The Jewish experience also calls upon us to savor the meaning which manifests itself within human experience. Religion, for the Jew (as for many of us) seeks to make sense of the real world, of this life—and concerns itself far less with speculation about some far-off, esoteric realm of life after death. Judaism also sees deep and meaningful purpose within human history. History is that arena in which the struggle between divine potentialities and human limitations and frustrations are constantly being acted out.
As such, our individual moral activities are of the utmost important; what we do—how we act—each of us-- is part and parcel of the great unfolding of cosmic history. To the Jew, the Ten Commandments form the basic foundation of human order—just as the opening chapters of Genesis undergird of the cosmic order. Without the Ten Commandments, a good Jew believes, we would inhabit a world of ethical and moral void and formlessness.
Our individual ethics and morality are important, very important; but they’re not the final word. Morality also has to have a social dimension as well. Judaism declares that the future progress of any people depends upon the justice of their social order—and that we are as responsible got the condition of our society as we are for the condition of our personal lives and relationships.
One conviction common to all voices of the Jewish tradition is its declaration that every human being is, by simple virtue of his or her humanity, a child of God. Human beings have undeniable rights—inherent worth—which neither president nor pope nor government-erected security fence nor multi-national corporation can give or take away.
Our Jewish heritage reminds us of the blessedness of our birth—and of our deep responsibility:
  • to practice acts of love and generosity;
  • to treat all living beings with kindness and hospitality;
  • to care for and give to others without expectation of reward or a return on our investment of our time and energy;
  • to seek work which is fulfilling, and which contributes public good;
  • to feel awe at the grandeur of creation, and acknowledge (not just in words, but in deeds) our connection to something larger than ourselves;
  • to define our lives in the context of service to the ultimate triumph of love, goodness, justice and peace.

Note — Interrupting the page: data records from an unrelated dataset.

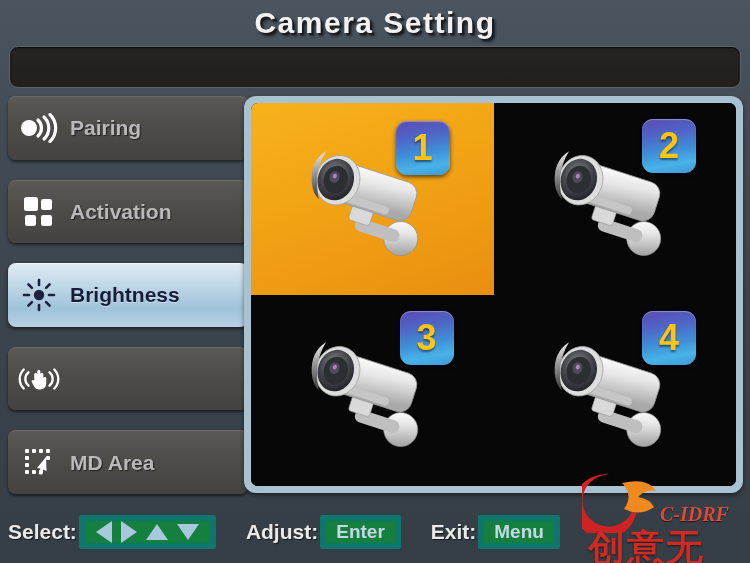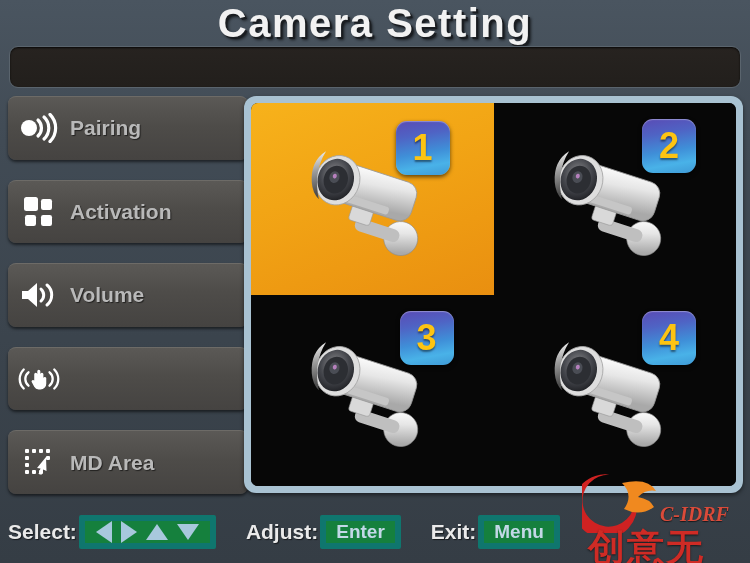--- a/index.html
+++ b/index.html
@@ -19,7 +19,7 @@
     display: flex; align-items: center; justify-content: center;
   }
   #page-title {
-    font-size: 40px; font-weight: bold; letter-spacing: 1.5px;
+    font-size: 30px; font-weight: bold; letter-spacing: 1.5px;
     color: #f2f2f2;
     text-shadow: 2px 2px 0 #1a1d21, 3px 3px 3px rgba(0,0,0,.65);
   }

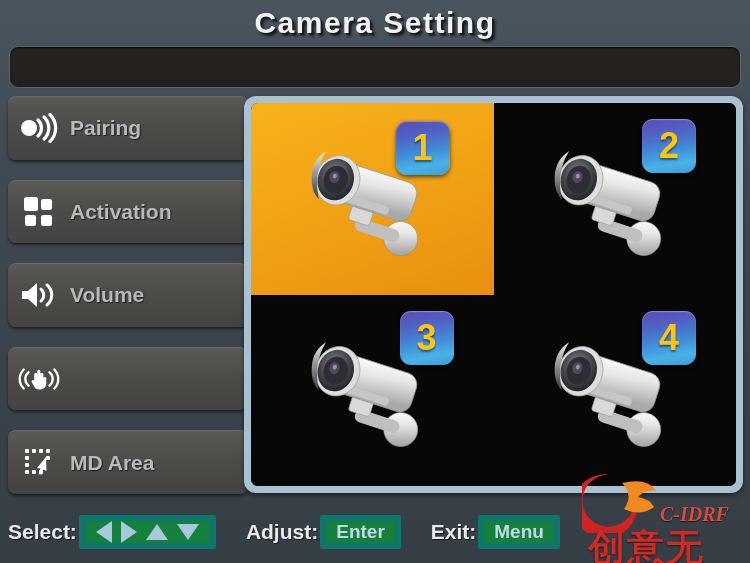--- a/index.html
+++ b/index.html
@@ -215,6 +215,24 @@
       <span class="label">Activation</span>
     </div>
 
+    <div class="menu-item selected">
+      <span class="ico">
+        <svg width="34" height="34" viewBox="0 0 34 34">
+          <circle cx="17" cy="17" r="5.2" fill="#1b2340"></circle>
+          <g stroke="#1b2340" stroke-width="2.6" stroke-linecap="round">
+            <line x1="17" y1="2" x2="17" y2="7"></line>
+            <line x1="17" y1="27" x2="17" y2="32"></line>
+            <line x1="2" y1="17" x2="7" y2="17"></line>
+            <line x1="27" y1="17" x2="32" y2="17"></line>
+            <line x1="6.4" y1="6.4" x2="9.9" y2="9.9"></line>
+            <line x1="24.1" y1="24.1" x2="27.6" y2="27.6"></line>
+            <line x1="6.4" y1="27.6" x2="9.9" y2="24.1"></line>
+            <line x1="24.1" y1="9.9" x2="27.6" y2="6.4"></line>
+          </g>
+        </svg>
+      </span>
+      <span class="label">Brightness</span>
+    </div>
 
     <div class="menu-item">
       <span class="ico">

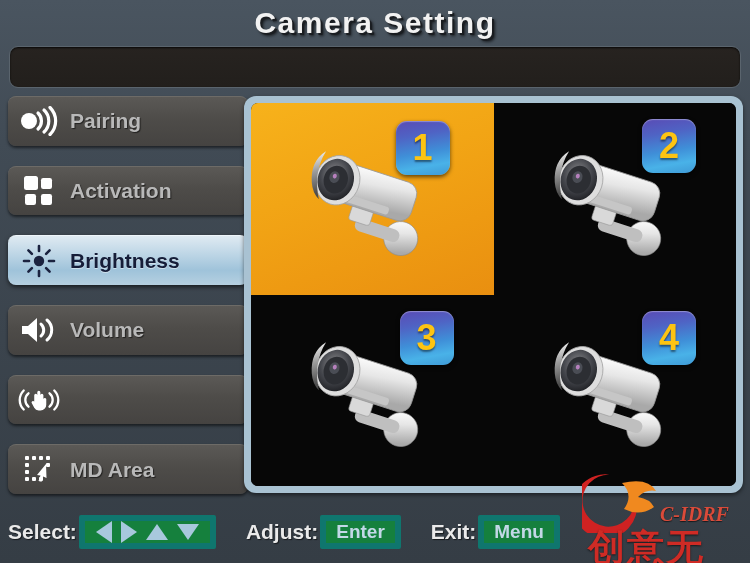--- a/index.html
+++ b/index.html
@@ -234,16 +234,6 @@
       <span class="label">Brightness</span>
     </div>
 
-    <div class="menu-item">
-      <span class="ico">
-        <svg width="38" height="30" viewBox="0 0 38 30">
-          <path d="M2 11 h6 L17 3 v24 L8 19 H2 Z" fill="#ffffff"></path>
-          <path d="M21 9 A8 8 0 0 1 21 21" stroke="#ffffff" stroke-width="3" fill="none" stroke-linecap="round"></path>
-          <path d="M27 5 A13 13 0 0 1 27 25" stroke="#ffffff" stroke-width="3" fill="none" stroke-linecap="round"></path>
-        </svg>
-      </span>
-      <span class="label">Volume</span>
-    </div>
 
     <div class="menu-item">
       <span class="ico">

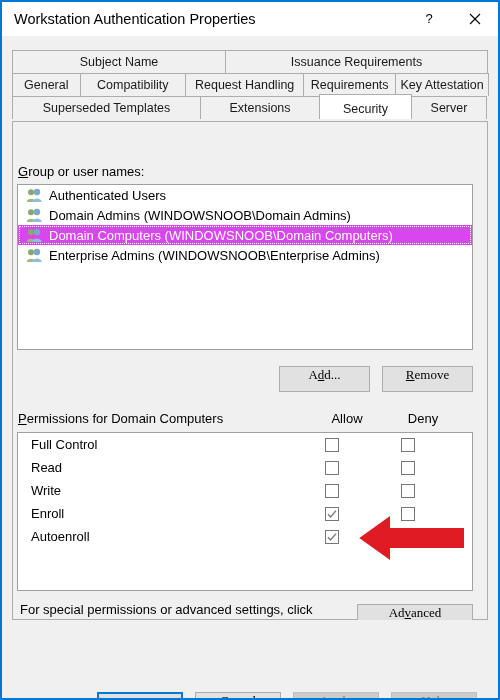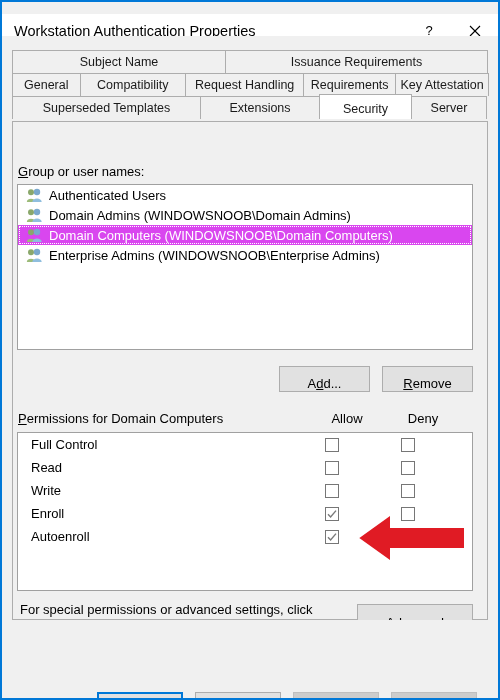--- a/index.html
+++ b/index.html
@@ -35,7 +35,6 @@
     background: #ffffff;
     display: flex;
     align-items: center;
-    margin-top: 12px;
   }
   .title-text {
     font-size: 14.5px;

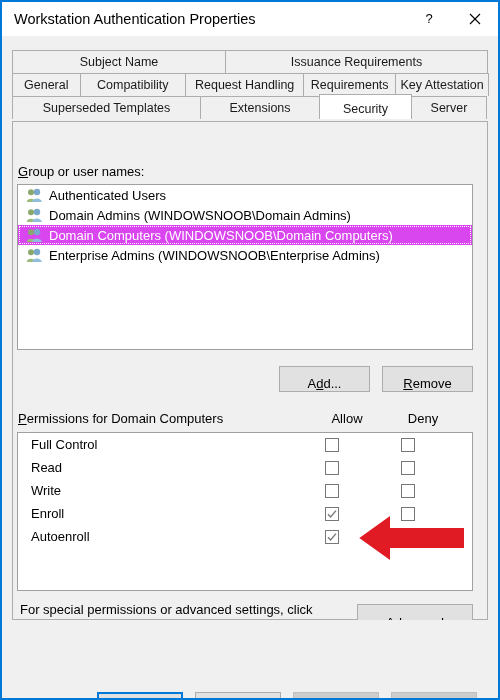--- a/index.html
+++ b/index.html
@@ -178,11 +178,11 @@
     font-size: 13px;
     color: #000;
     display: flex;
-    align-items: flex-end;
+    align-items: flex-start;
     justify-content: center;
     cursor: default;
     white-space: nowrap;
-    font-family: Liberation Sans, sans-serif;
+    font-family: Liberation Serif, serif;
   }
   .btn.disabled { color: #838383; background: #cccccc; border-color: #bfbfbf; }
   .btn.default  { border: 2px solid #0078d7; }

This is the heart of the Torah:
“You shall be holy, for I, your God, am holy.”
“Hear, O Israel: the Lord our God is one God; and you shall love the Lord your God with all your heart, with all your soul and with all your might, and you shall love your neighbor as yourself.”
May we find in these ancient words inspiration and comfort and enlightenment as we continue to make our way through the desert toward the Promised Land of which we dream.